Course length in hours

6 hrs of video content

Full course information

Moving beyond conventional therapeutic responses, in this practical and engaging webinar, globally acclaimed trauma trainer Lisa Ferentz shows us how to enhance our therapeutic approach so we can help clients achieve an ongoing state of post-traumatic growth (PTG). Using art prompts, somatic resourcing, guided imagery, cognitive re-framing, and journal prompts, we will discuss how, as therapists, we can plant the seeds of hope early in therapy, while still balancing the client’s need to process their trauma.

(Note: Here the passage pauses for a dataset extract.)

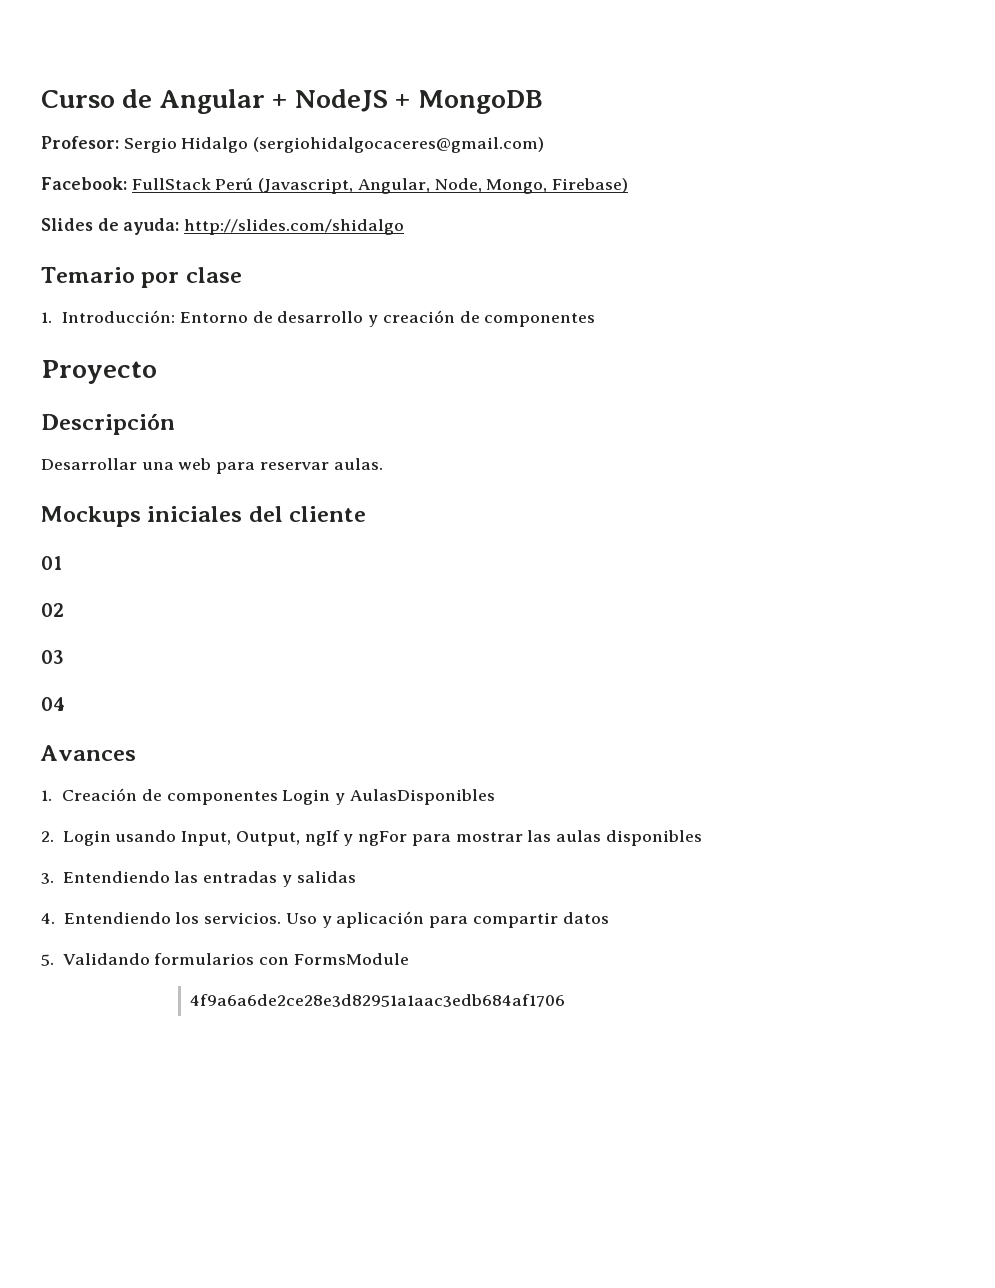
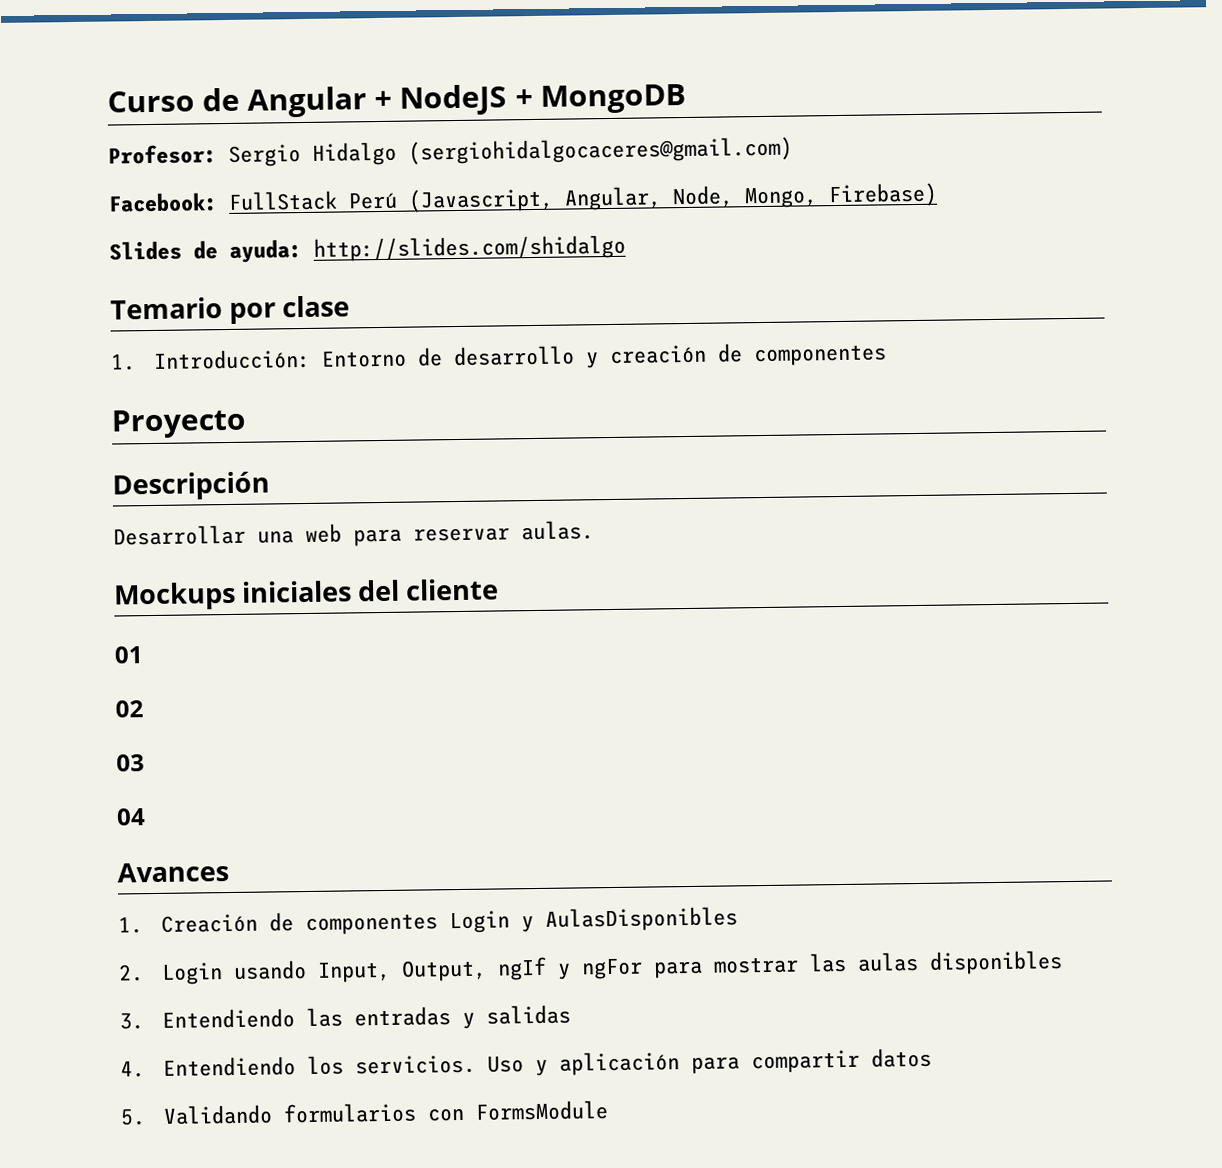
[190,994,566,1007] // 4f9a6a6de2ce28e3d82951a1aac3edb684af1706 -> (609, 1110) none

With this as the foundation, we will learn how to efficaciously incorporate the positive attributes that we have at our therapeutic disposal so clients can continue to heal from their trauma while also experiencing the unique growth and meaning-making that accompanies post-traumatic growth. These include:

  • increased attachment and a new way of relating to others
  • the capacity to believe in new possibilities
  • the rediscovery of personal strengths
  • and a newfound appreciation for life in general

As therapists and counsellors, we will discover new approaches to effectively harness the potential of these attributes to not only duly acknowledge the client’s pain and grief but also simultaneously bring them to a place of newfound hope, resilience, and healing.

Lisa first explains how these positive effects of post-traumatic growth (PTG) stage allow us to strengthen and reformulate our therapeutic approach, and why the meaning that clients attach to trauma is so important.   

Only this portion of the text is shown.